Ele continuava a me empurrar, falando que eu deveria empurrar ele como homem. Eu apenas respondia que era melhor ele parar, enquanto seguia afastando-o com as mãos. Para ele um "homem de verdade" deveria empurrar alguém com o peito, ou “peitar”, como ele mesmo dizia. O pessoal a nossa volta começava a incentivar, todos num misto de euforia e medo do que podia acontecer. Enquanto isso permanecíamos em nossa dança: ele “peitava”, eu afastava; me mandava empurrar, eu mandava parar.

Ficamos nessa dança até que ele realmente se irritou. Nesse momento o motivo da briga não fazia o menor sentido. Ele enfurecido grita: "empurra como homem!". Eu em resposta o empurro com toda a força de meus ombros. Todos se calam a nossa volta enquanto ele voa para trás, tirando os dois pés do chão e aterrizando violentamente de cabeça no concreto

A plateia assustada corre para socorrê-lo, rapidamente colocando-o sentado com as costas apoiadas.
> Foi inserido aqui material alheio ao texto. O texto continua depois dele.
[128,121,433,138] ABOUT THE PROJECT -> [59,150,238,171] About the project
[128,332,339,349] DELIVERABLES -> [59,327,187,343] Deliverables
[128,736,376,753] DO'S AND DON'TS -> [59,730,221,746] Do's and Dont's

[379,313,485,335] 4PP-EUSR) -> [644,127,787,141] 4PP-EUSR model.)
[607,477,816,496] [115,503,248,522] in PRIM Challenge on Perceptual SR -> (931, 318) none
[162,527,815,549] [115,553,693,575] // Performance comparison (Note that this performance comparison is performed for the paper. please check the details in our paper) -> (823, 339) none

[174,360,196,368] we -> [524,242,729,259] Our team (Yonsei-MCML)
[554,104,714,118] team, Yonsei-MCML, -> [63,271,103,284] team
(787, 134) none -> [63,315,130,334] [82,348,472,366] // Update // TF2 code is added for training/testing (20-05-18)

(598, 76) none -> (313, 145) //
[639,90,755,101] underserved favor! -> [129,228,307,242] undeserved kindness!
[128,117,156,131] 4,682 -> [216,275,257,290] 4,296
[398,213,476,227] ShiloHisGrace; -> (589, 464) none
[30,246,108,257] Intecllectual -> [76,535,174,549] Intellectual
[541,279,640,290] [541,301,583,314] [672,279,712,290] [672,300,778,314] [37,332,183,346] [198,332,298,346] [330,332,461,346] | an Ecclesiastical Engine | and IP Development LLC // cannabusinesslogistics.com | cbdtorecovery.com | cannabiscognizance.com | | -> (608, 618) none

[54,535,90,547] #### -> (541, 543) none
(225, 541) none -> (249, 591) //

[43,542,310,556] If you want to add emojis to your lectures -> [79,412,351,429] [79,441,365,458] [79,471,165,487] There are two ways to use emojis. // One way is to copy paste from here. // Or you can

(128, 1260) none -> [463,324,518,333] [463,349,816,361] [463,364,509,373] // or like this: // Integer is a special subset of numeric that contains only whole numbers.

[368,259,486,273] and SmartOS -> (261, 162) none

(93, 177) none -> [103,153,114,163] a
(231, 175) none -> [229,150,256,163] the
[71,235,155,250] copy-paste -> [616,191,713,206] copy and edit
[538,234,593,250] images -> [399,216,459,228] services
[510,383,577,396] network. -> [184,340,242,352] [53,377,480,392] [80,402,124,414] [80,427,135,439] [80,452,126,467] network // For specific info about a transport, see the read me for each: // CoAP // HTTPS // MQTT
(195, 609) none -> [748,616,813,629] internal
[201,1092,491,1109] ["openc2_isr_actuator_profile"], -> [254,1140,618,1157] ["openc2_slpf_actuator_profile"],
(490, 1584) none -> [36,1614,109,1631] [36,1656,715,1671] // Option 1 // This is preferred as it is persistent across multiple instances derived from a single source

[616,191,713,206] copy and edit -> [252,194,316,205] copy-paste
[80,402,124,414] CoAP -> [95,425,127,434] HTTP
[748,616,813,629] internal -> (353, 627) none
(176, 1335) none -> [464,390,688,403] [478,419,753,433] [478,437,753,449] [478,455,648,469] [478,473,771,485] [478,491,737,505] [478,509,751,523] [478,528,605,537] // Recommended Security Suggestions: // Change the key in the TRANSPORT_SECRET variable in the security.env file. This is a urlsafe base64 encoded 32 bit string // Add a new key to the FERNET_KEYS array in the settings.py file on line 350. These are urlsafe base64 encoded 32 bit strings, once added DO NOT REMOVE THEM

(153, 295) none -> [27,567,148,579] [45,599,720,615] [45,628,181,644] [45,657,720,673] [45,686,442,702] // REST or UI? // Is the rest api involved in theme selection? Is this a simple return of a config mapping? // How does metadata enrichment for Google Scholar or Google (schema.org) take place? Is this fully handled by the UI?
O silêncio é geral enquanto ele chora. Em meio as lágrimas ele pergunta: "E agora?". O medo me gela o sangue ao ver que ele não consegue mover muito bem a mão. Todos se mantém em silêncio, esperando pelo desfecho daquela situação. "E agora?" – ele grita me mostrando sua mão e a grande dificuldade que tinha para mover o polegar – "como é que vou jogar videogame?!". Todos explodem numa gargalhada enquanto ele chorando se levanta e vai embora.

Esse fato entrou para a história daquele condomínio, nunca mais sendo esquecido por nós. Até hoje, anos mais tarde, ainda perguntam para ele: “como é que vai jogar videogame?”